Leicht rückläufig sind in Niederbayern und der Oberpfalz die Auslastung der Betriebe und der Auftragsbestand. Letzterer reicht derzeit im Durchschnitt für 11,9 Wochen, eine knappe Woche weniger als vor einem Jahr. Hauptgrund dafür dürfte der Einbruch bei den Bauaufträgen sein. Diese sackten wegen der hohen Bauzinsen und der gestiegenen Materialpreise um bis zu 20 Prozent ein. Nach Angaben von Franz Xaver Peteranderl, dem Präsidenten des Bayerischen Handwerkstages (BHT), zehren die Bauunternehmen aber noch von den vollen Auftragsbüchern aus den vergangenen Jahren. "Wir rechnen deshalb im Baugewerbe vorerst nicht mit einer tiefgreifenden Krise", sagte er. Die Hoffnung sei, dass die Branche ab der zweiten Jahreshälfte verstärkt von öffentlichen Bauaufträgen profitieren könne.
Große Zuwächse verzeichnen zurzeit das Kfz-Handwerk und verbrauchernahe Dienstleister. Peteranderl begründete dies mit Nachholeffekten aus der Corona-Zeit. Auch im Ausbaugewerbe sei die Lage durch Modernisierung und energetische Sanierung an Gebäuden gut. Verbessert zeige sich auch das Lebensmittelhandwerk, das aber insgesamt mit hohen Energie- und Rohstoffpreisen zu kämpfen habe. Die höheren Kosten könnten wegen der Konkurrenz zu Supermärkten und Discountern aber nur begrenzt an die Kunden weitergegeben werden, berichtete Peteranderl. Viele Betriebe müssten deshalb durch Einschränkungen im Sortiment oder kürzere Öffnungszeiten ihre Kosten senken.
Im Durchschnitt aller Branchen ins Minus gerutscht seien die preisbereinigten Umsätze sowie die Beschäftigtenzahlen. Dies werde sich wohl im Laufe des Jahres so fortsetzen, meinte Peteranderl.
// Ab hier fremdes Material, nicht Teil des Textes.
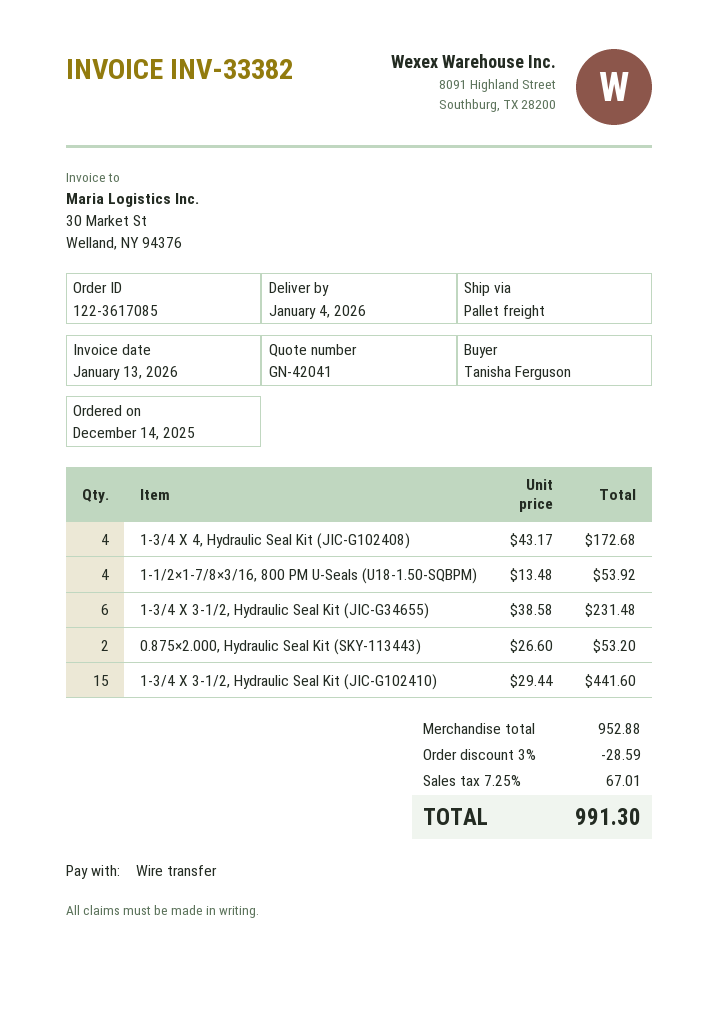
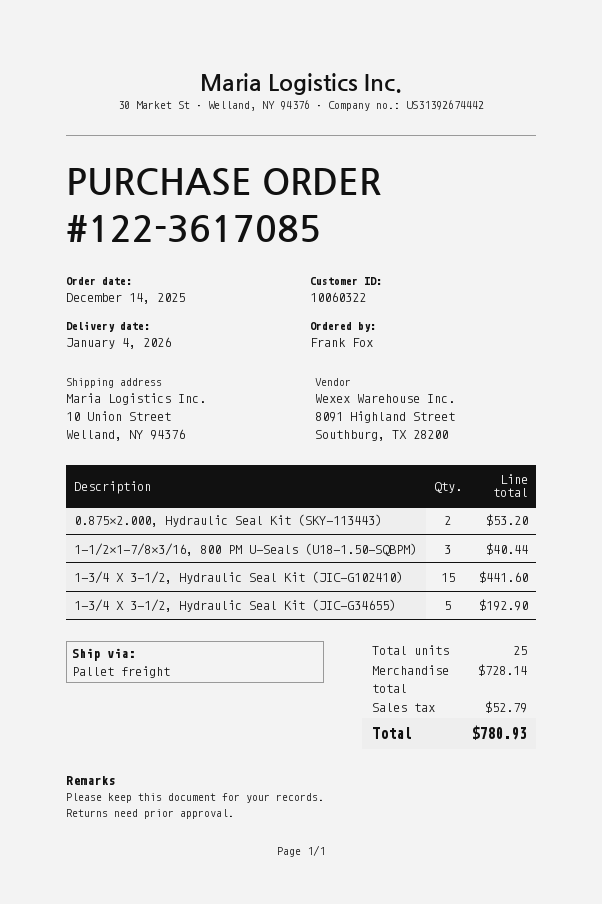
ordered by: Tanisha Ferguson -> Frank Fox
1-3/4 X 4, Hydraulic Seal Kit (JIC-G102408): 4 for 172.68 -> none
1-1/2×1-7/8×3/16, 800 PM U-Seals (U18-1.50-SQBPM): 4 for 53.92 -> 3 for 40.44
1-3/4 X 3-1/2, Hydraulic Seal Kit (JIC-G34655): 6 for 231.48 -> 5 for 192.90
subtotal: 952.88 -> 728.14
discount: 3% = 28.59 -> none
tax: 67.01 -> 52.79
total: 991.30 -> 780.93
Nach dem historischen Tiefststand bei den neu abgeschlossenen Ausbildungsverträgen im vergangenen Jahr deutet sich nach Angaben von BHT-Hauptgeschäftsführer Frank Hüpers bayernweit eine Trendwende an. Im ersten Quartal 2023 sei die Zahl der Neuverträge um 4,5 Prozent gestiegen. Er hoffe, dass der neu eingeführte "Tag des Handwerks" an den bayerischen Schulen diese Entwicklung verstetigen könne.